:: Exercise ::
Scan the entries that follow and copy out every line containing "srow".

:: Data for this exercise ::
↓↓↓

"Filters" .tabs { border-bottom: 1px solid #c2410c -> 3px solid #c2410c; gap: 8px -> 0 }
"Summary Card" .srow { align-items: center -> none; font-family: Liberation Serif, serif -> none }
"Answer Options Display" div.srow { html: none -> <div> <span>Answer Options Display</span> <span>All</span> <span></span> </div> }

↑↑↑
↓↓↓

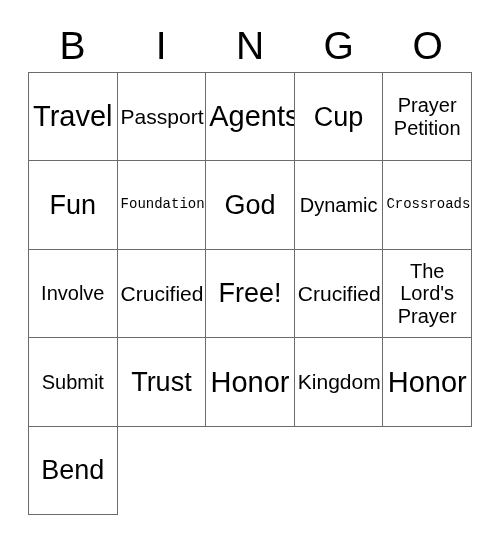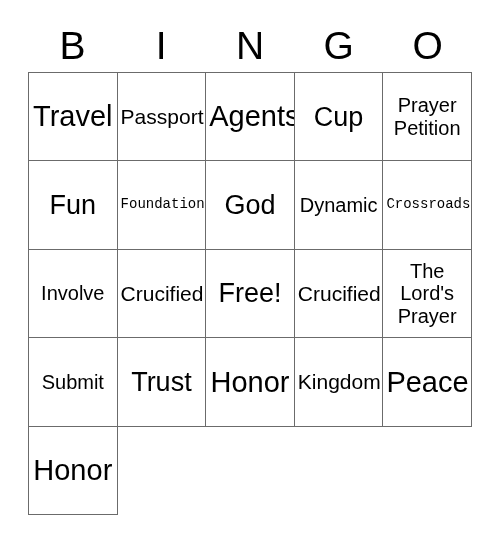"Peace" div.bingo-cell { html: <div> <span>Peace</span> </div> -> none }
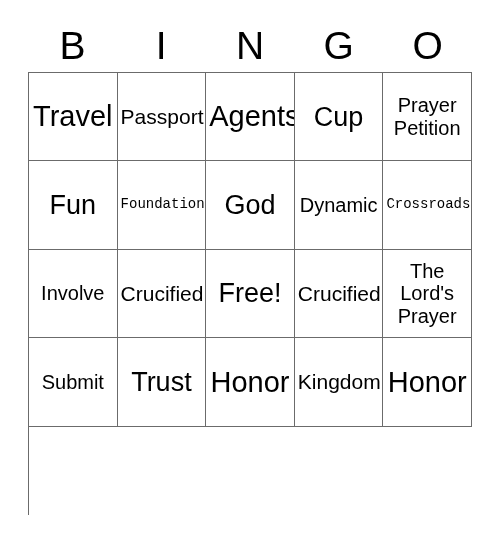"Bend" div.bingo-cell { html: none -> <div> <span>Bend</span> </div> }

↑↑↑
↓↓↓

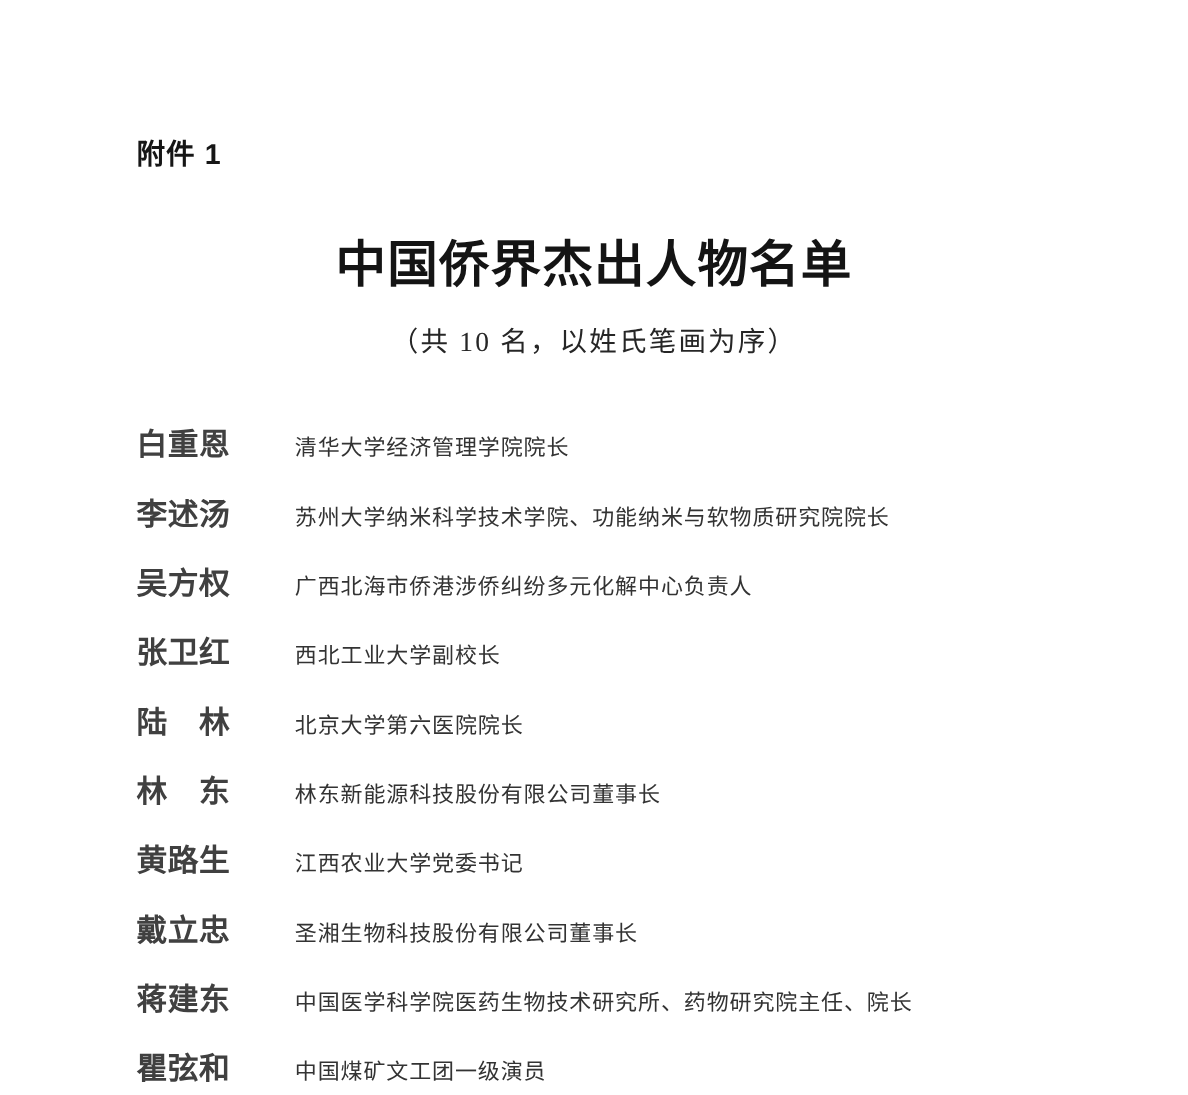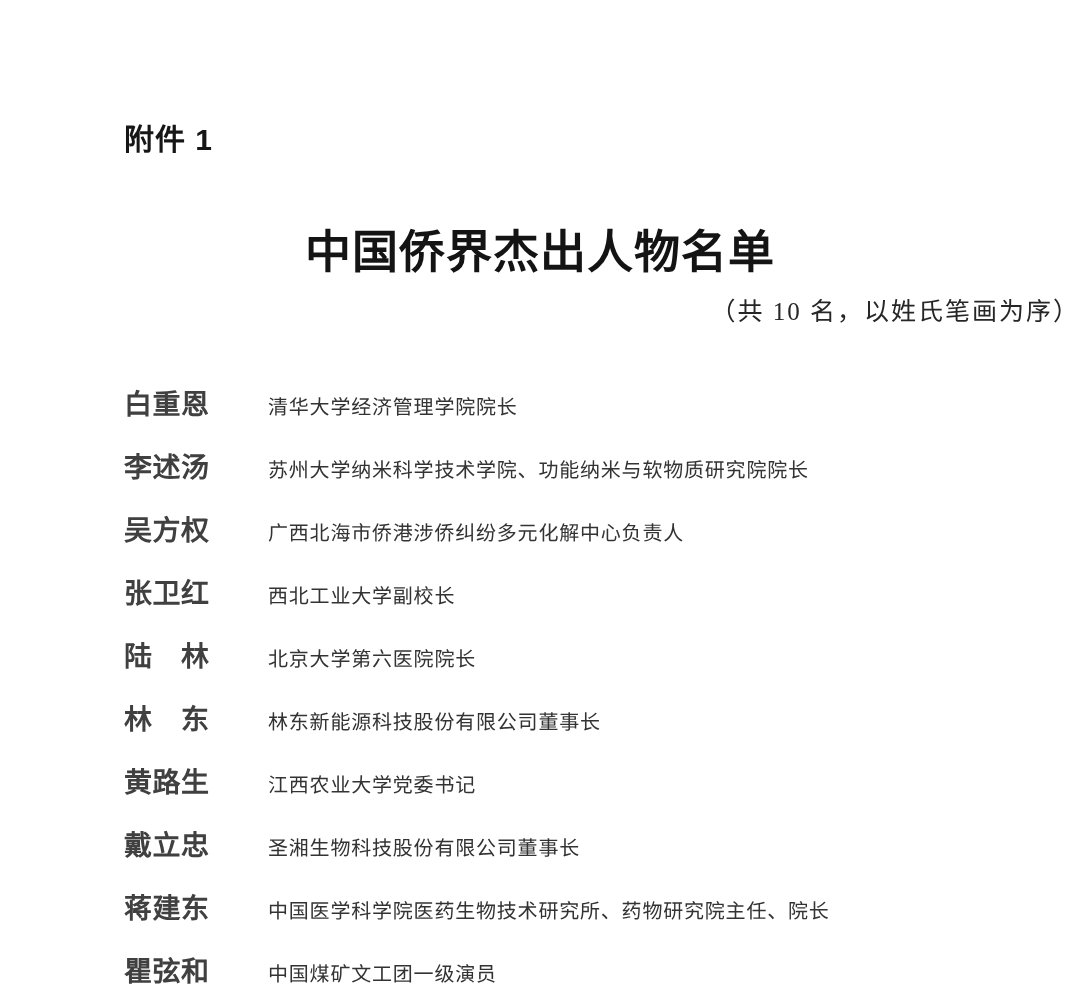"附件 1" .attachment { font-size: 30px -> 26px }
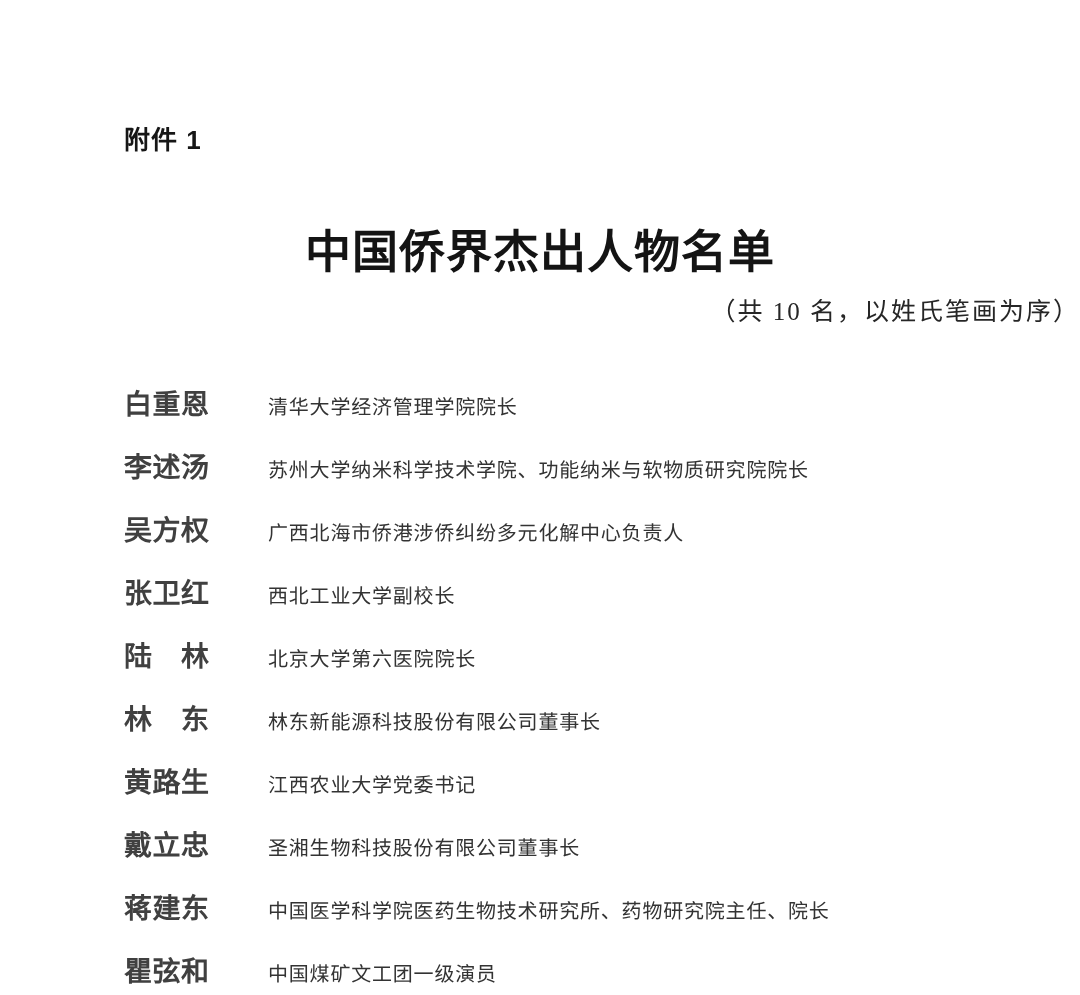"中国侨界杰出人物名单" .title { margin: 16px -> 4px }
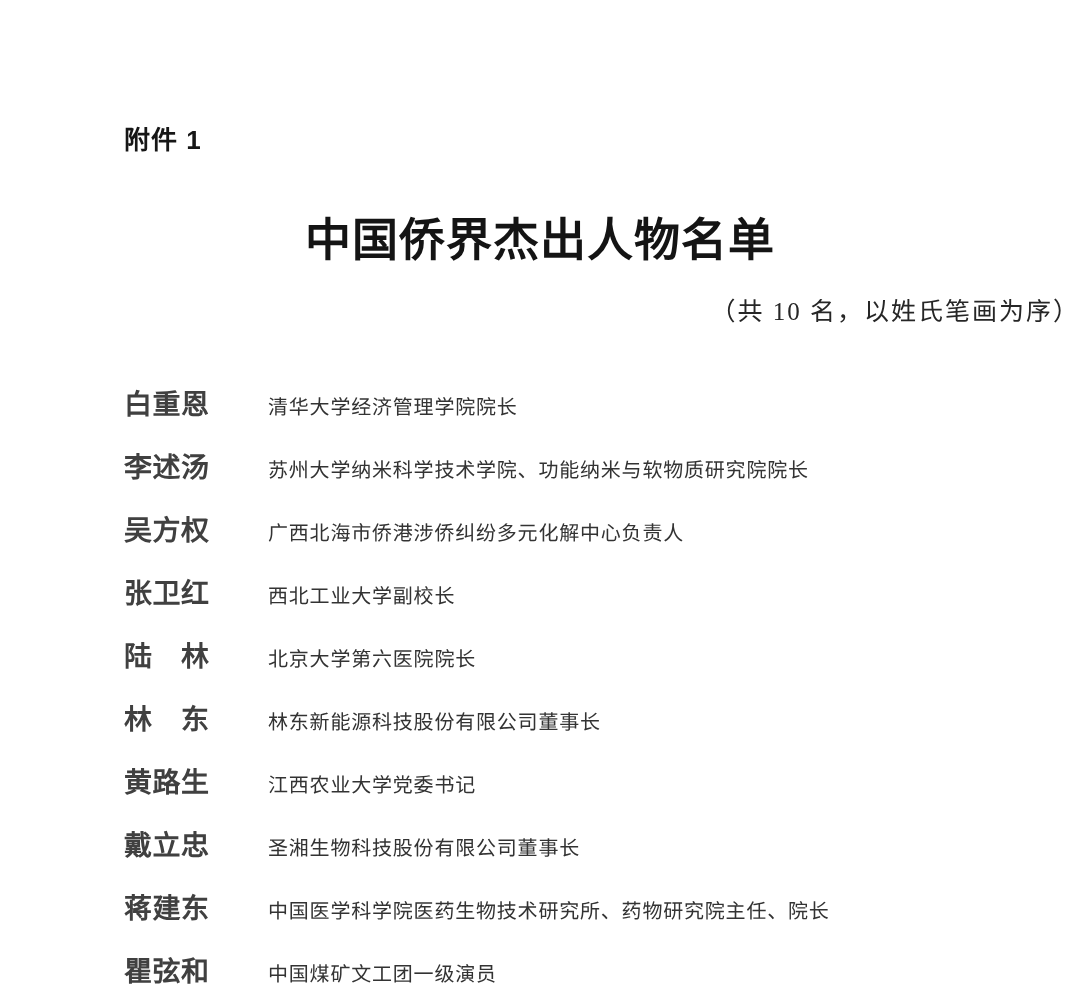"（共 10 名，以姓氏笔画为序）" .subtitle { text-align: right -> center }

↑↑↑

:: Your response ::
"Summary Card" .srow { align-items: center -> none; font-family: Liberation Serif, serif -> none }
"Answer Options Display" div.srow { html: none -> <div> <span>Answer Options Display</span> <span>All</span> <span></span> </div> }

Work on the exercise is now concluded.